[[ Recorded data open ]]

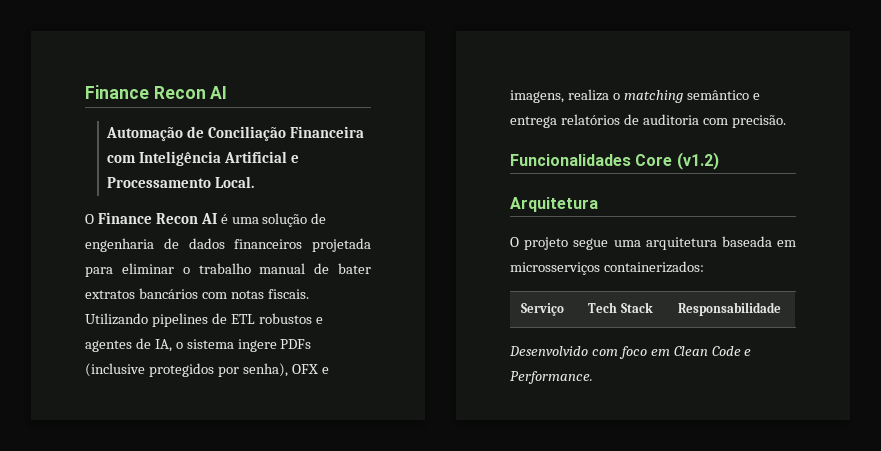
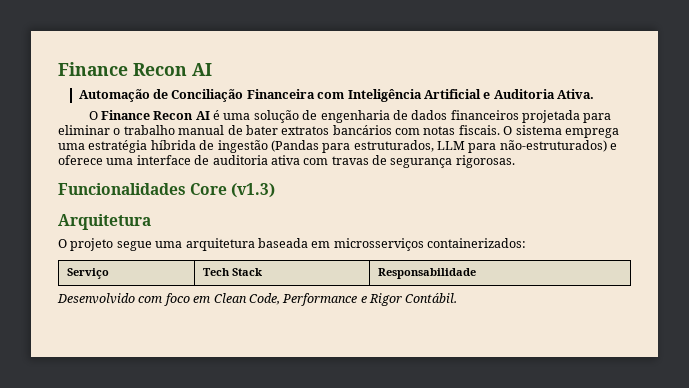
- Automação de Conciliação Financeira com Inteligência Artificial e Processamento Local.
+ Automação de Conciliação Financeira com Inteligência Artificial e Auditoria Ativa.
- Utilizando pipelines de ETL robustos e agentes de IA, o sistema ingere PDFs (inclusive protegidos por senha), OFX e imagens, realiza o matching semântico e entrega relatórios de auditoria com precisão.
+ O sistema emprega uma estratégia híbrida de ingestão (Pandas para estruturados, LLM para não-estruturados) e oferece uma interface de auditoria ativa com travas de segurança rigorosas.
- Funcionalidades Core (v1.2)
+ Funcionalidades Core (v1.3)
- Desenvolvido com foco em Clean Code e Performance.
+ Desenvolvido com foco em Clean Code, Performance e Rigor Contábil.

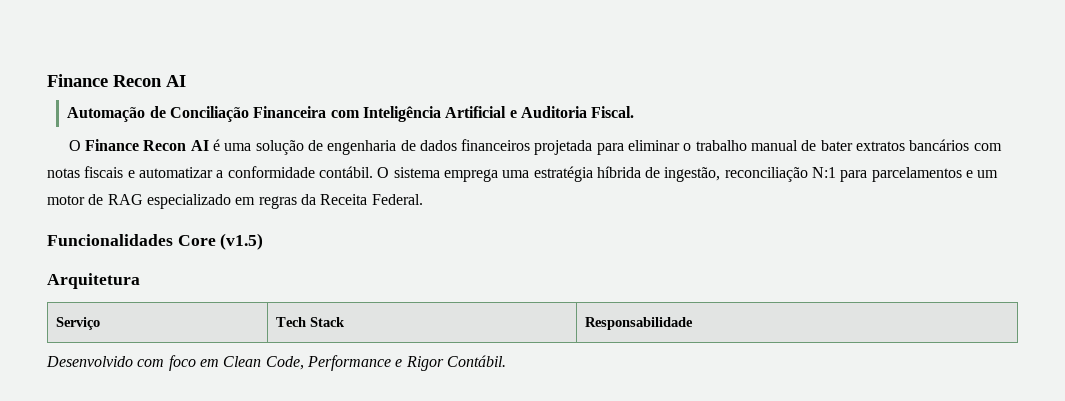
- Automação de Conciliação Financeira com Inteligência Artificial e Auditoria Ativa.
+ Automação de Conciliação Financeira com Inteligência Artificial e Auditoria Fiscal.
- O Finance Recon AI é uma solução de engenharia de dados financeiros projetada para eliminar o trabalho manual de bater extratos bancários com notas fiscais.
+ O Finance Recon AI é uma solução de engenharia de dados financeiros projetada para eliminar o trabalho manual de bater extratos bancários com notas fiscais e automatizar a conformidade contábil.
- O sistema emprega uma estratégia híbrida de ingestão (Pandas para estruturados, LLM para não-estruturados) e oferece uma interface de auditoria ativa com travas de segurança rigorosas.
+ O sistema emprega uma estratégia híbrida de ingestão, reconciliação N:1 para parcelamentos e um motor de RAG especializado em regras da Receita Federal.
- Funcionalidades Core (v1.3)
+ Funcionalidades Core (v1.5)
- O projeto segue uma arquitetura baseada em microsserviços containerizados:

[[ Recorded data closed ]]

• [Task item]
Copy the records above exactly. The pictures are not part of the copy.

• [Response to the task]
- Automação de Conciliação Financeira com Inteligência Artificial e Processamento Local.
+ Automação de Conciliação Financeira com Inteligência Artificial e Auditoria Ativa.
- Utilizando pipelines de ETL robustos e agentes de IA, o sistema ingere PDFs (inclusive protegidos por senha), OFX e imagens, realiza o matching semântico e entrega relatórios de auditoria com precisão.
+ O sistema emprega uma estratégia híbrida de ingestão (Pandas para estruturados, LLM para não-estruturados) e oferece uma interface de auditoria ativa com travas de segurança rigorosas.
- Funcionalidades Core (v1.2)
+ Funcionalidades Core (v1.3)
- Desenvolvido com foco em Clean Code e Performance.
+ Desenvolvido com foco em Clean Code, Performance e Rigor Contábil.

- Automação de Conciliação Financeira com Inteligência Artificial e Auditoria Ativa.
+ Automação de Conciliação Financeira com Inteligência Artificial e Auditoria Fiscal.
- O Finance Recon AI é uma solução de engenharia de dados financeiros projetada para eliminar o trabalho manual de bater extratos bancários com notas fiscais.
+ O Finance Recon AI é uma solução de engenharia de dados financeiros projetada para eliminar o trabalho manual de bater extratos bancários com notas fiscais e automatizar a conformidade contábil.
- O sistema emprega uma estratégia híbrida de ingestão (Pandas para estruturados, LLM para não-estruturados) e oferece uma interface de auditoria ativa com travas de segurança rigorosas.
+ O sistema emprega uma estratégia híbrida de ingestão, reconciliação N:1 para parcelamentos e um motor de RAG especializado em regras da Receita Federal.
- Funcionalidades Core (v1.3)
+ Funcionalidades Core (v1.5)
- O projeto segue uma arquitetura baseada em microsserviços containerizados:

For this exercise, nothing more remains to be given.